Kaç kişi ‘kesinlikle evet’ cevabını verir?
Şu anki gidişata göre, iktidar mevcut politikaları destekliyormuş ve uzun süre devam ettirilecekmiş gibi bir ortam olduğunu ifade eden İktisatçı, Prof. Dr. Şenol Babuşcu, şöyle devam etti: “Ancak acaba kaç kişi yerel seçimler sonrası ve özellikle de 2024’ün ikinci yarısında bu politikalar devam ettirilir mi sorusuna ‘kesinlikle evet’ cevabı verebilir? Geçmiş sicilimizin bu anlamda bozukluğu ve tek adama dayalı yönetim sistemi bize bu güvensizliği veriyor. Ekonomi yönetiminin ve Merkez Bankası Başkanı’nın bir sabah kalktığımızda görevden alınmış ve çok farklı politikaların uygulanmaya başlanmış olma durumlarıyla karşılaşma olasılığımız hiç de az değil. Hem yurt içinde hem de yurt dışında duyulan güvensizliğin temel nedeni bu.”

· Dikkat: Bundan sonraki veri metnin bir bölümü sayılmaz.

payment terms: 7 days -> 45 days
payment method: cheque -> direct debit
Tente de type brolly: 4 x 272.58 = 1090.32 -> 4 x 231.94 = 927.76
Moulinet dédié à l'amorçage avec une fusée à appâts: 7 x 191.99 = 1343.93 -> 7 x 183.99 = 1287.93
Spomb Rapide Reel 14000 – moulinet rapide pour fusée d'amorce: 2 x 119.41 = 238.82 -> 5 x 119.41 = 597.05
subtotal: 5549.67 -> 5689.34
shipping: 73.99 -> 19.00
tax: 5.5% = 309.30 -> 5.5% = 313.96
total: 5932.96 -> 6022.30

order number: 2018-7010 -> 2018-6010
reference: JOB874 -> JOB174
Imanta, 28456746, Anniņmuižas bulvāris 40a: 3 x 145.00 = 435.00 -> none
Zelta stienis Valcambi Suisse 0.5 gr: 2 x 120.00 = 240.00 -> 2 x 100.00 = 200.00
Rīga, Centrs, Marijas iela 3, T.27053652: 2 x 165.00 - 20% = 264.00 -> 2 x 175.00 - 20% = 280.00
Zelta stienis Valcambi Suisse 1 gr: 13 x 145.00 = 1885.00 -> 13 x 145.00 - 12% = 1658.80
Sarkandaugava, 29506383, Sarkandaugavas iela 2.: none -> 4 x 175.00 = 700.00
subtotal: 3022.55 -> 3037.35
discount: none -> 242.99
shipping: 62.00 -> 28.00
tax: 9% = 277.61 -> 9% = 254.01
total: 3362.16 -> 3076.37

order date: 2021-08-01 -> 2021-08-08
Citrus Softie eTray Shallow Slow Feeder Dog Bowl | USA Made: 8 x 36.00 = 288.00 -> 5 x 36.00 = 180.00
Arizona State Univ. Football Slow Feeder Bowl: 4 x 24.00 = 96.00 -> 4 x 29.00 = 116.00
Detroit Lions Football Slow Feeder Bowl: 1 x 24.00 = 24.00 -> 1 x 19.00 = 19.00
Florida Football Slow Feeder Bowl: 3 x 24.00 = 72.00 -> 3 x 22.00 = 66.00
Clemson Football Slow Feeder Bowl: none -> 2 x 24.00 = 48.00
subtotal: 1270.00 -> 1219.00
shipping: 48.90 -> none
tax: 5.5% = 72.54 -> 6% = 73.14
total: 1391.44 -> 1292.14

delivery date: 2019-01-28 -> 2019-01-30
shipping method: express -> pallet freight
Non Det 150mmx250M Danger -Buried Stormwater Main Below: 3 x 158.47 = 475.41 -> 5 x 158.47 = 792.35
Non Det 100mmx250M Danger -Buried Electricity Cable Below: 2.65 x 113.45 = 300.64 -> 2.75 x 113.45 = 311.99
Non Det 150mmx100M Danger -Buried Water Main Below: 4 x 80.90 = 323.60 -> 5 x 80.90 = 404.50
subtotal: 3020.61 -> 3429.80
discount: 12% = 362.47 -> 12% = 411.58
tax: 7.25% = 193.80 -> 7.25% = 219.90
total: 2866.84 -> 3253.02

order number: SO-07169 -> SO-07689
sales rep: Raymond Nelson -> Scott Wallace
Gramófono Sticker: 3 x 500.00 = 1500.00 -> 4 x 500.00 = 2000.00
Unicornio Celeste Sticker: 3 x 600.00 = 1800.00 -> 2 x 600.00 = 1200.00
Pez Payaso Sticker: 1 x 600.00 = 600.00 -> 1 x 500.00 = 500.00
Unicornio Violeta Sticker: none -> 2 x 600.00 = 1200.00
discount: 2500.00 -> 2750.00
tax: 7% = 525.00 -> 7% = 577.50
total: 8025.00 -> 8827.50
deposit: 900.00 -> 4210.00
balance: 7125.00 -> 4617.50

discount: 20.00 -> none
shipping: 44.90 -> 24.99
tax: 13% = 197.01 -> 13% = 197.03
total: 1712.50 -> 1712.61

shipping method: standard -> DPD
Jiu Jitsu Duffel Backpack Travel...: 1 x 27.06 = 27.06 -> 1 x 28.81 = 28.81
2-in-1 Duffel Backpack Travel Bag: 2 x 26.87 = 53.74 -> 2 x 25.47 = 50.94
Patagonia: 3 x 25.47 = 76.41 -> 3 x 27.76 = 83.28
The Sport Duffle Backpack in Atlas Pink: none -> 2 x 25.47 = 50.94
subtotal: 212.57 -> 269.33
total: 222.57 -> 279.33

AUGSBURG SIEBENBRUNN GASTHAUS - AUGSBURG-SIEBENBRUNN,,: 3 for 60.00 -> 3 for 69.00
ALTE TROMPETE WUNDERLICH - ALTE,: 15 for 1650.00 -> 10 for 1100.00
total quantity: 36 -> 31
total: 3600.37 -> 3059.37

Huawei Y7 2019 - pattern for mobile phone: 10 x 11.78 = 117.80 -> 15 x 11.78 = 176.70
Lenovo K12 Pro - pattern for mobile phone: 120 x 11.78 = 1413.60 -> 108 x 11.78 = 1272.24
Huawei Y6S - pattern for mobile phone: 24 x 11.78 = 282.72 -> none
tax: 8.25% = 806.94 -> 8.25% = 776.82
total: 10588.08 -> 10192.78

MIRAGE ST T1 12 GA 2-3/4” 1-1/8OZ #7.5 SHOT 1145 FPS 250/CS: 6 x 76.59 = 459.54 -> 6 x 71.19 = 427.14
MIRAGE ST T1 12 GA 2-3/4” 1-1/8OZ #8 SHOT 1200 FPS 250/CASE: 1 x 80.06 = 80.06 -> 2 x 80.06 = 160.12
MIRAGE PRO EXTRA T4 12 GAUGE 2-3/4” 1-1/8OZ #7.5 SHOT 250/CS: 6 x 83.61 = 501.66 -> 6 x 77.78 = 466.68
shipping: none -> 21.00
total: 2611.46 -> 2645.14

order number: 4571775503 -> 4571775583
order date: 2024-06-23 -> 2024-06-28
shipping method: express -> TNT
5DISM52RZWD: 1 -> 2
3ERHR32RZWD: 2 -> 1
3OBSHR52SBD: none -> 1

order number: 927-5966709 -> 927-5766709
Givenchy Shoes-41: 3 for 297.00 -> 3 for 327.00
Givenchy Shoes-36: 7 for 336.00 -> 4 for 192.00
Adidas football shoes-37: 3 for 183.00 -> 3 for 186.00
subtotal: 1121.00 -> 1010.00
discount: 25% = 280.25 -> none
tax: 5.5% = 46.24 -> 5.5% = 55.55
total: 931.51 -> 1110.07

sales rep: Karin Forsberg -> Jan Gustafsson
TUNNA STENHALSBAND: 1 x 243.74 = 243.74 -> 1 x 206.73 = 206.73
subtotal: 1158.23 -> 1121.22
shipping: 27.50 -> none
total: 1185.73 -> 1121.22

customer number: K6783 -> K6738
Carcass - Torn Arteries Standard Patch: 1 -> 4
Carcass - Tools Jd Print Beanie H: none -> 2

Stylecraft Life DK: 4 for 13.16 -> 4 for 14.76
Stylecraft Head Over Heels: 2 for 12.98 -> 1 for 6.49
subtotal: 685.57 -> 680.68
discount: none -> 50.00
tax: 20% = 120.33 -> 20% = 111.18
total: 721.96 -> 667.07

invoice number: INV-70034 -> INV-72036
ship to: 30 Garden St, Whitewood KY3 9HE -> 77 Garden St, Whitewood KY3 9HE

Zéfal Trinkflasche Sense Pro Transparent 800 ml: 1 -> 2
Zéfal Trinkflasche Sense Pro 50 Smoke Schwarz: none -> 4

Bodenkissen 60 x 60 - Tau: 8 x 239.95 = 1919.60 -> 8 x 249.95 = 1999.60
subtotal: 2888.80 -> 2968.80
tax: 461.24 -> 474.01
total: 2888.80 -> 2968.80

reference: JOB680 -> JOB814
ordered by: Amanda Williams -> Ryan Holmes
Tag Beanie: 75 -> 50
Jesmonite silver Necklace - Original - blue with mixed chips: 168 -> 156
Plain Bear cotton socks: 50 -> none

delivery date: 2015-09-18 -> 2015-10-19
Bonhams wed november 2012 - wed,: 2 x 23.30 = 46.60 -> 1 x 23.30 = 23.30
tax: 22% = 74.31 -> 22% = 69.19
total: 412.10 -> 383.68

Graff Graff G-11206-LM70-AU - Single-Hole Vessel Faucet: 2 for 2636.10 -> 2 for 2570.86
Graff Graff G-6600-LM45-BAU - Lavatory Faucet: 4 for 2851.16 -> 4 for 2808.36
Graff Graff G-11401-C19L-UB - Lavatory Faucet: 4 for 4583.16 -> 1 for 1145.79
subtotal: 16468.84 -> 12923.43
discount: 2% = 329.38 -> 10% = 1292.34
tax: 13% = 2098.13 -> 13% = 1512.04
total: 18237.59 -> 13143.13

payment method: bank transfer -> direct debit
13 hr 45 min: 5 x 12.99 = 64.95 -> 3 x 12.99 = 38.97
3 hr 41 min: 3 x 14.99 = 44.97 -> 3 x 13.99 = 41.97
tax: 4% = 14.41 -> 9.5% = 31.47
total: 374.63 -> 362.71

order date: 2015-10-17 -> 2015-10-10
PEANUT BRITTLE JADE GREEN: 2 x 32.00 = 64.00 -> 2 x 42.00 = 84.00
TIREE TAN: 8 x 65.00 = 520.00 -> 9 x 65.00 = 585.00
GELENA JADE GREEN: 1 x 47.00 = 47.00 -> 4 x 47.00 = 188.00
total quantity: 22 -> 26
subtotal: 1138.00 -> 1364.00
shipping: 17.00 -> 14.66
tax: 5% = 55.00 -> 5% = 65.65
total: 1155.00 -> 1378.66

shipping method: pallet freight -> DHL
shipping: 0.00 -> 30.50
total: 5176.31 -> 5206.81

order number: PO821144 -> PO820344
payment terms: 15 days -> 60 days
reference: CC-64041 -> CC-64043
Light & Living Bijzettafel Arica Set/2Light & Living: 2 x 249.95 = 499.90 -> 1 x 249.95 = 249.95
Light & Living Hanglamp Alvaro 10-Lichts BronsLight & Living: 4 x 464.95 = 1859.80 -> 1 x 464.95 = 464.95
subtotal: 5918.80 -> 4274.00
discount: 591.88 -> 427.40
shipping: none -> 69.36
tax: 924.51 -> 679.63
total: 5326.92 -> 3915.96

KKM yavaş eriyor, tasfiyesi zaman alır
Seçim sonrası politika değişiklikleri ile zaman içinde tasfiye edilmesine yönelik cazibesini ortadan kaldırıcı alınan önlemlerle 3 trilyon TL’yi aşan Kur Korumalı Mevduat (KKM) hesaplarının en son 2.7 trilyon TL’nin altına indiğine de değinen Prof. Dr. Babuşcu, bu düşüşün olumlu gibi görünmekle birlikte düşüş hızının çok yavaş olduğunu ve bu nedenle tasfiyesinin çok uzun zaman alacağını söyledi. Dolayısıyla KKM 2024’te de devletin üzerinde bir yük olmaya devam edecek.